Car Dom Juan, tel un bon vieux James Bond, coche toutes les mauvaises cases qui ont fait sa renommée ; misogyne invétéré, les femmes succombent pourtant. Aucune ne reste insensible à son pouvoir de séduction et ses belles paroles. Prêt à tout, surtout quand elles résistent, il n’hésite pas à promettre le mariage à Elvire (Nadège Cathelineau), puis zappe aussi sec. Éternel fuyard, conquérant inassouvi, jeunes, vieilles, laides, belles, épouses fidèles, riches ou servantes, il les veut toutes, et tous : Pierrot (Jin Xuan Mao) et Charlotte (Xiao Yi Liu) qui jouent leur texte en mandarin surtritré. Ce séducteur compulsif ne cherche qu’à se séduire lui-même. L’homme est un sprinter des sentiments qui trace droit vers sa triste fin en brisant les cœurs et les âmes. Imbu des privilèges de sa classe, il se moque aussi des paysans, de leur accent, humilie les petites gens, tel l’obèse Monsieur Dimanche (Grégori Miège). Dans son sillage, tout est malheur et chaos. Pour Dom Juan le monde est immuable. Sauf que depuis #MeToo, ce monde a changé et les femmes ont appris à dire non.

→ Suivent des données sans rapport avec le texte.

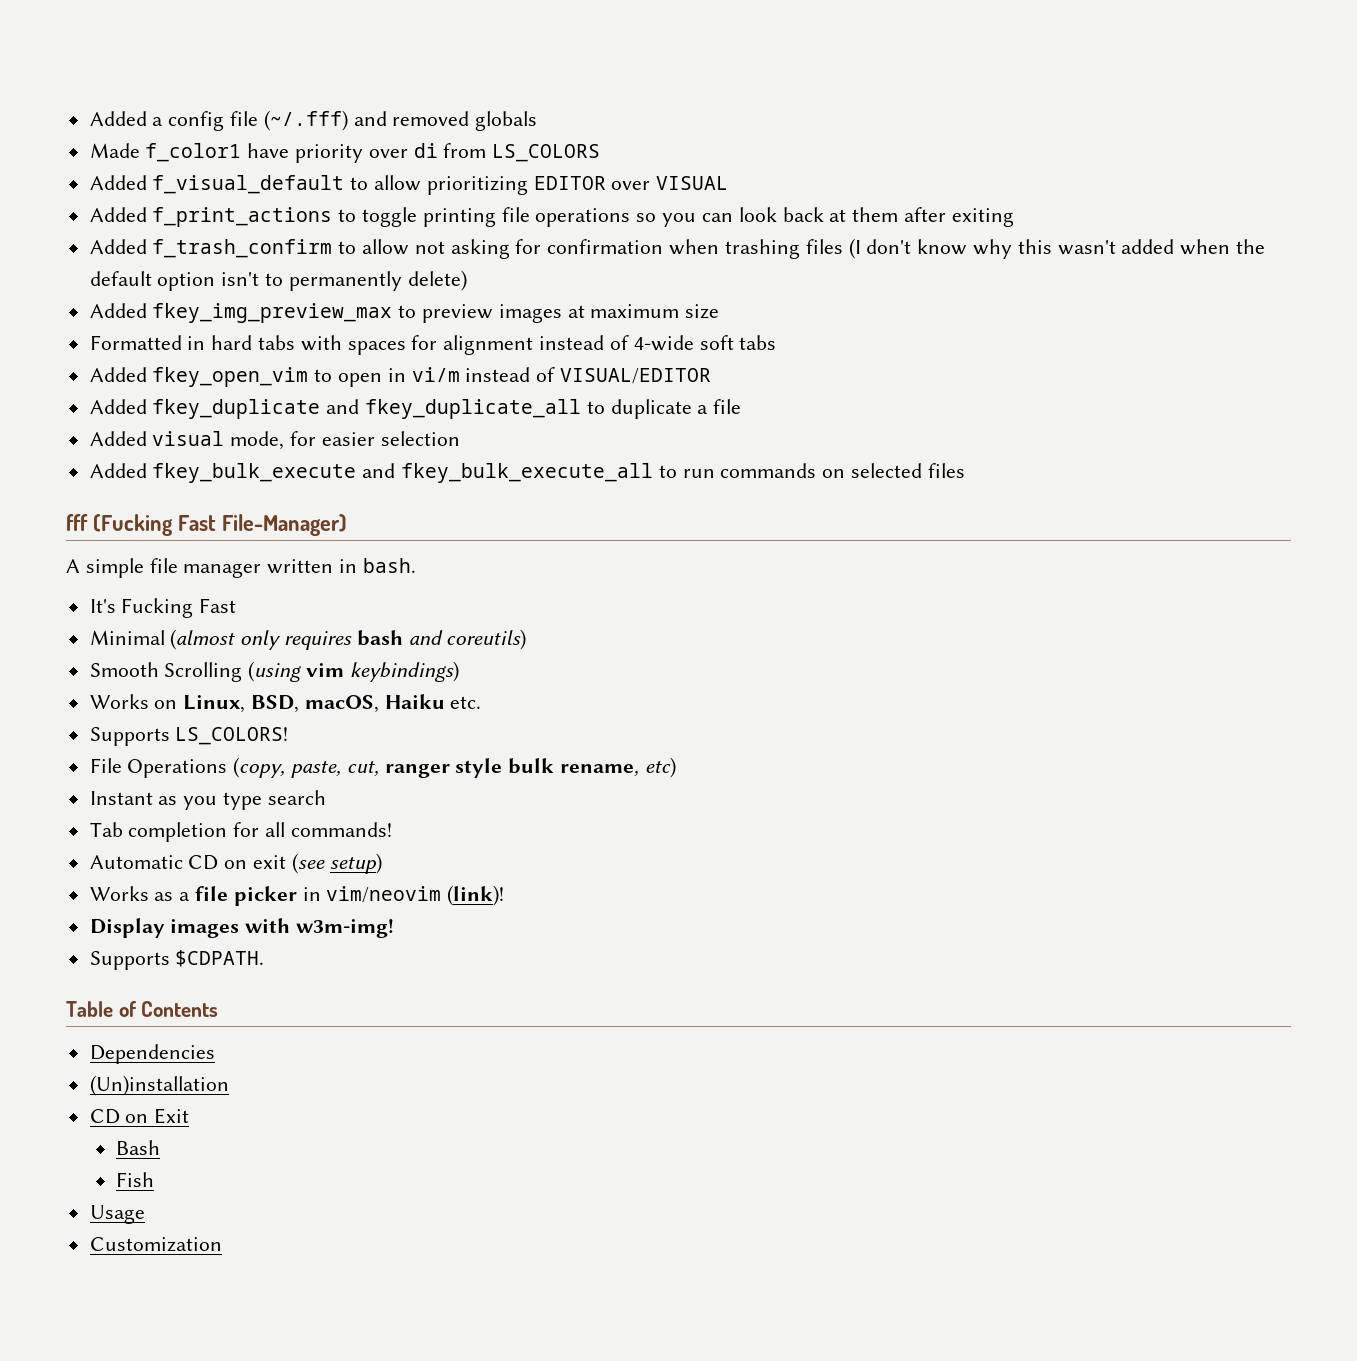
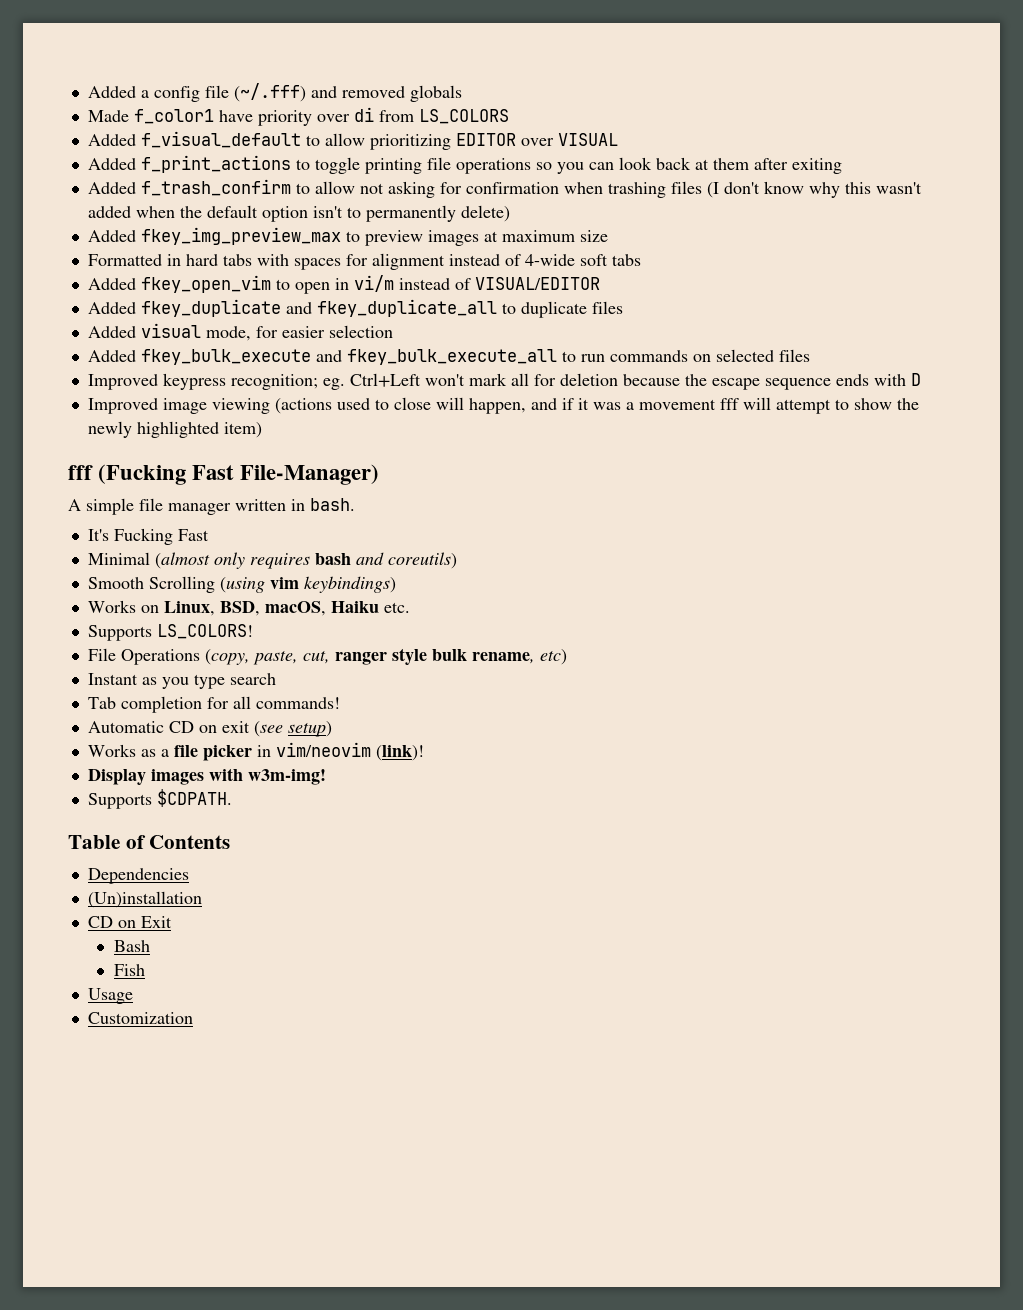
[697,399,742,414] a file -> [591,301,623,314] files
(965, 470) none -> [87,373,921,390] [87,397,919,414] [87,421,262,438] // Improved keypress recognition; eg. Ctrl+Left won't mark all for deletion because the escape sequence ends with D // Improved image viewing (actions used to close will happen, and if it was a movement fff will attempt to show the newly highlighted item)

La troupe, composée d’une distribution sous le signe de la diversité, enveloppe la performance de Radouan Leflahi (33 ans), Dom Juan rageur et charismatique. Tout de violence intérieure, il ré-invente un être nihiliste et prédateur à l’aune de l’an 2023. Projeté dans un écrasant décor de colossales statues grecques émasculées et affalées au sol, Il livre une sombre et turbulente interprétation que vient éclairer de sa malice le jeune acteur et chanteur congolais Shade Hardy (24 ans), dans le rôle du valet Sganarelle : «Mon maître est le plus grand scélérat que la terre ait porté !» C’est lui qui ouvre la pièce par un monologue où le mot théâtre remplace le mot tabac, seule modification dans le texte. Ce faisant, David Bobée, «par l’art de la coupe et la juxtaposition», pose une question : «Faut-il déboulonner les statues de l’Histoire ?»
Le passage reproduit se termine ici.